- Relator(a)
- Ministro Humberto Martins
- Órgão julgador
- Primeira Seção
- Data do julgamento
- 23/10/2013
- Data de publicação
- 06/11/2013
STJ – Acórdão, Rel. Ministro Humberto Martins, Primeira Seção, j. 23/10/2013, p. 06/11/2013
PROCESSUAL CIVIL. ADMINISTRATIVO. ANISTIA POLÍTICA. ANULAÇÃO. PORTARIA DEFINITIVA ALEGAÇÕES DE OMISSÃO. EXPLICITAMENTE TRATADAS NO ACÓRDÃO EMBARGADO. IMPOSSIBILIDADE DE REDISCUTIR A CAUSA. PRECEDENTE. EMBARGOS PARA FIM DE ESCLARECIMENTO. PRESTAÇÕES MENSAIS INTERMEDIÁRIAS. POSSIBILIDADE. 1. Cuida-se de embargos de declaração interpostos contra acórdão que concedeu a segurança ao mandado de segurança impetrado contra a publicação de Portaria de anulação de anistia política concedida com base na Portaria n. 1.104-GM3/64 da Força Aérea Brasileira; a Primeira Seção firmou o tema no MS 18606/DF (Rel.
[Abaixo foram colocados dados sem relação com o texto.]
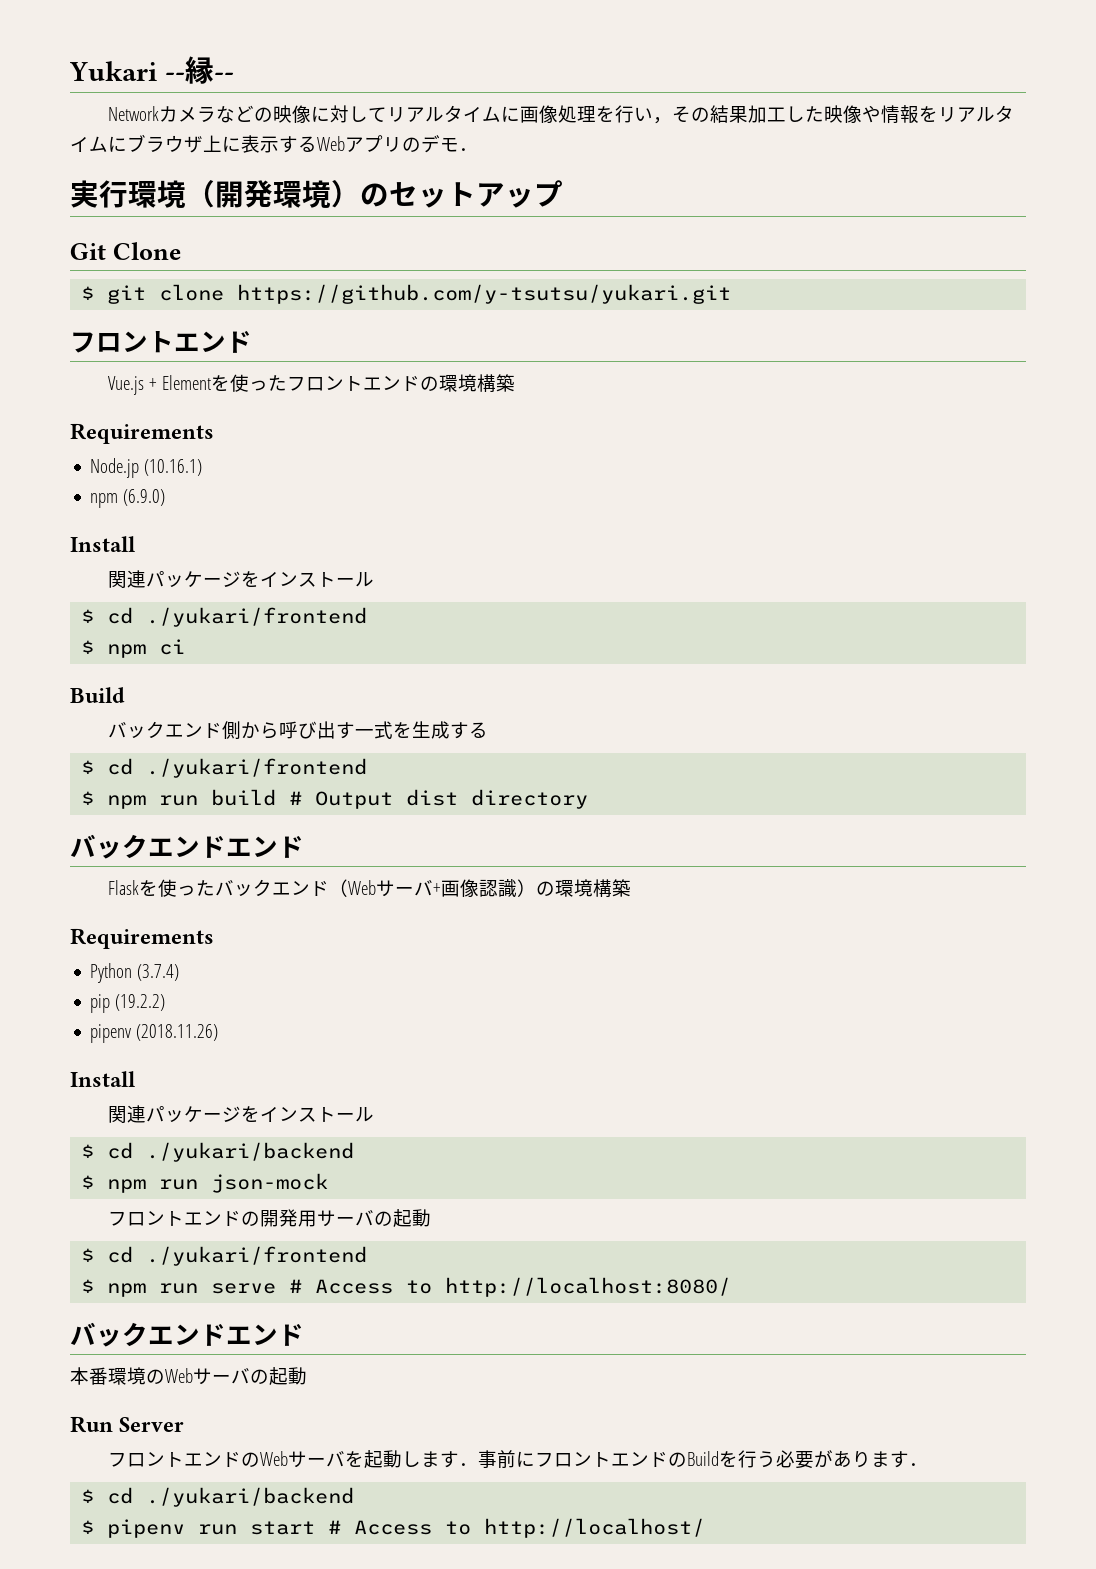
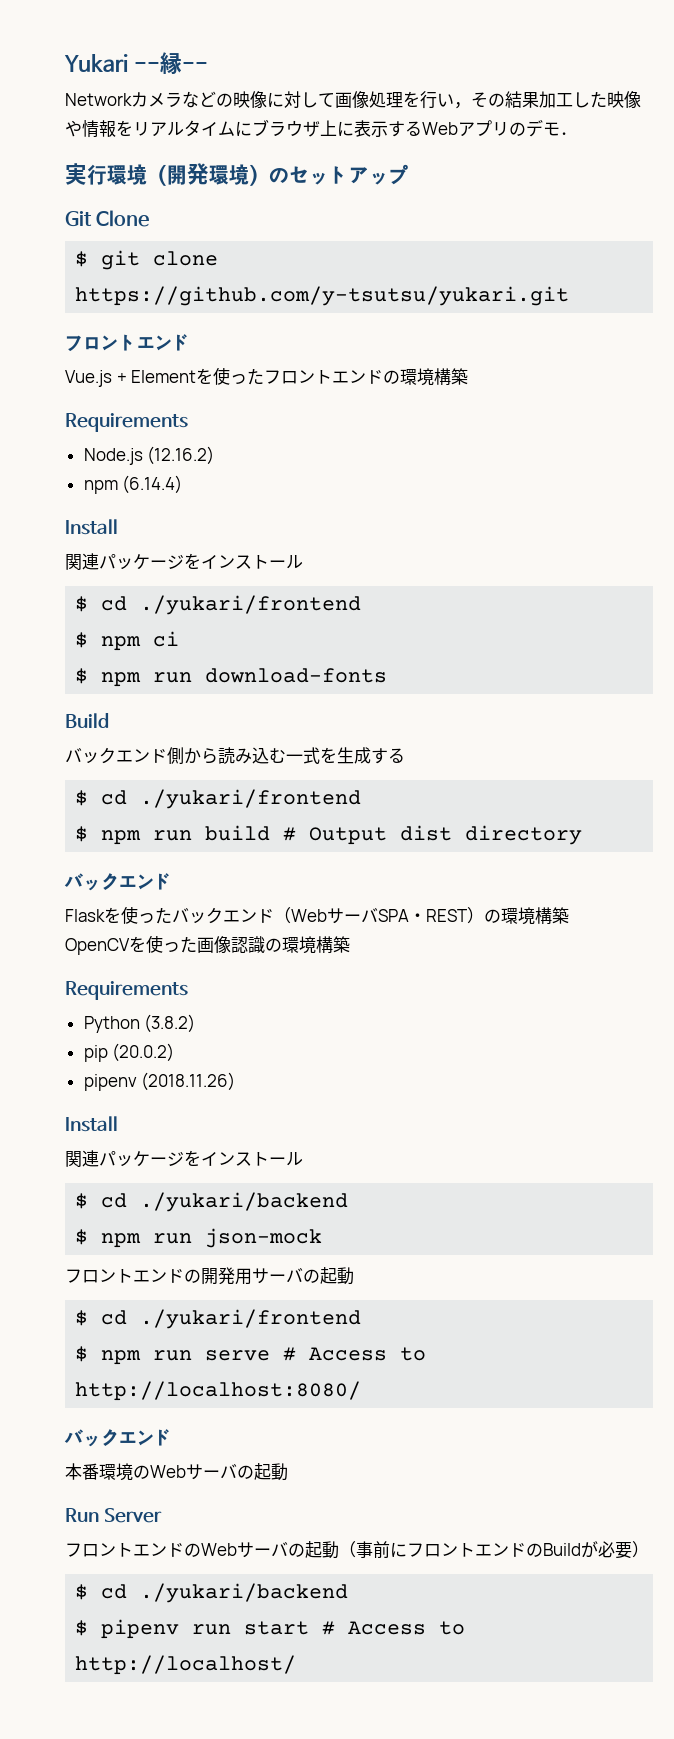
[386,105,520,123] リアルタイムに -> (335, 100) none
[90,458,203,478] [90,489,166,508] Node.jp (10.16.1) // npm (6.9.0) -> [83,446,215,465] [83,475,183,494] Node.js (12.16.2) // npm (6.14.4)
(186, 647) none -> [75,668,388,687] // $ npm run download-fonts
[278,721,355,739] 呼び出す -> [218,747,286,764] 読み込む
[226,836,304,858] エンド -> (173, 881) none
[432,882,441,895] + -> [378,907,569,925] [65,935,197,955] SPA・REST）の環境構築 // OpenCVを使った
[516,879,536,897] ） -> (265, 945) none
[137,964,180,981] (3.7.4) -> [144,1014,196,1033] (3.8.2)
[115,994,166,1011] (19.2.2) -> [112,1043,175,1062] (20.0.2)
[226,1324,304,1346] エンド -> (173, 1437) none
[344,1450,478,1468] を起動します． -> [288,1541,356,1559] の起動（
[718,1450,928,1469] を行う必要があります． -> [581,1541,649,1559] が必要）

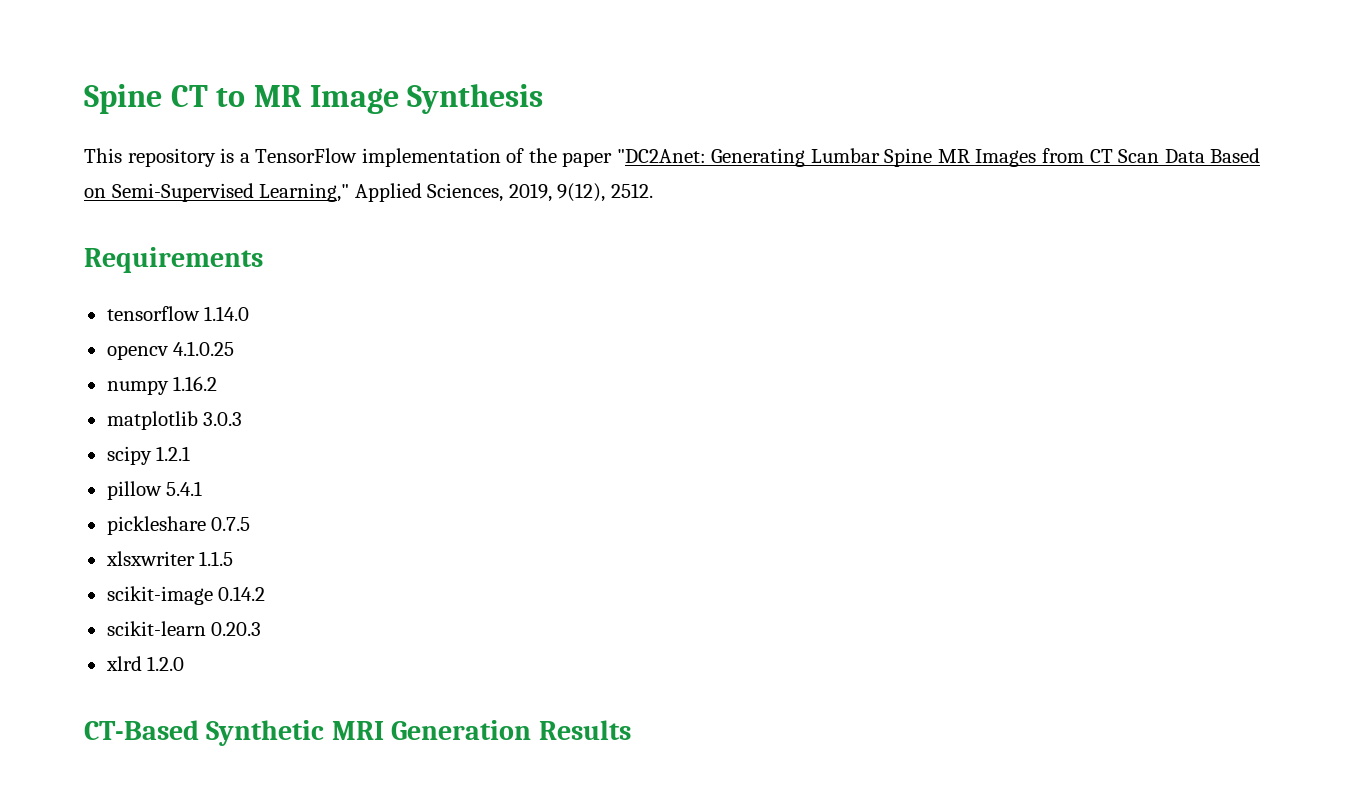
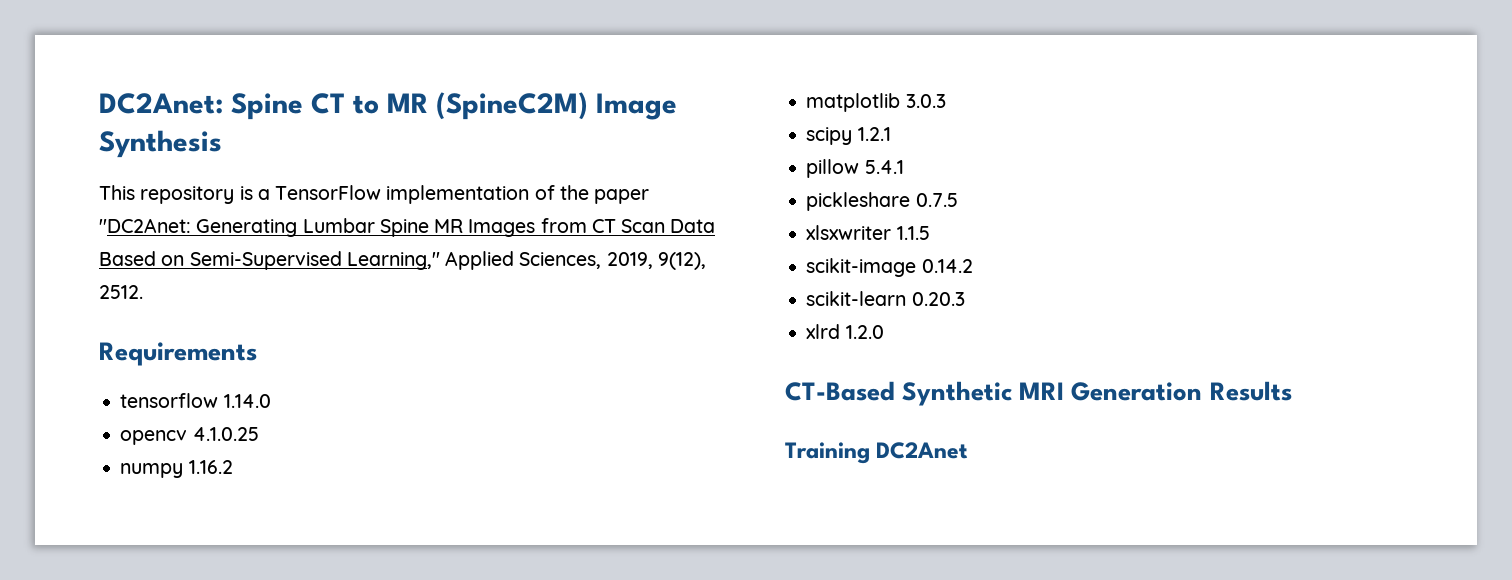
(84, 99) none -> [99,93,223,114] DC2Anet:
(302, 96) none -> [436,92,588,120] (SpineC2M)
(631, 730) none -> [785,442,969,464] // Training DC2Anet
Ministra Eliana Calmon, Rel. p/ Acórdão Ministro Arnaldo Esteves Lima, DJe 28.6.2013); o impetrante juntou petição, recebida como embargos de declaração na qual suscita seu direito à percepção de prestações mensais intermediárias. 2. São alegadas omissões em considerar precedente do STF, que postula aplicável ao caso, bem como sobre o tema da interrupção da decadência tendo por base dois atos consultivos da Advocacia-Geral da União (Parecer 106/2010/DECOR e Nota JD-1/2006). 3. Inexistem as omissões suscitadas, pois os dois temas foram explicitamente tratados no acórdão que apreciou o mérito da controvérsia e, assim, "sob o pretexto de haver 'omissão', os Embargantes indisfarçavelmente buscam impugnar o acórdão que lhes foi desfavorável, insistindo nos mesmos argumentos, com o inequívoco intento de rediscutir a causa, o que não se coaduna com a via eleita" (EDcl no AgRg nos EREsp 1.126.445/RS, Rel. Ministra Laurita Vaz, Corte Especial, DJe 1º.2.2012). 4. Ademais, são devidas parcelas da anistia política no interregno entre a concessão da primeira liminar (fl. 74) e a reconsideração concessiva de liminar (fl. 1073), ainda vigente; a negativa intermediária, deixou de produzir seus efeitos ao passo em foi reconsiderada, devendo o "status quo ante" ser considerado como o momento de concessão da primeira liminar. Precedente: AgRg na RCDESP no MS 15.267/DF, Rel. Ministro Luiz Fux, Primeira Seção, julgado em 24.11.2010, DJe 1º.2.2011. Embargos de declaração do impetrante acolhidos para esclarecimento. Embargos de declaração da União rejeitados. (EDcl no MS n. 18.913/DF, relator Ministro Humberto Martins, Primeira Seção, julgado em 23/10/2013, DJe de 6/11/2013.)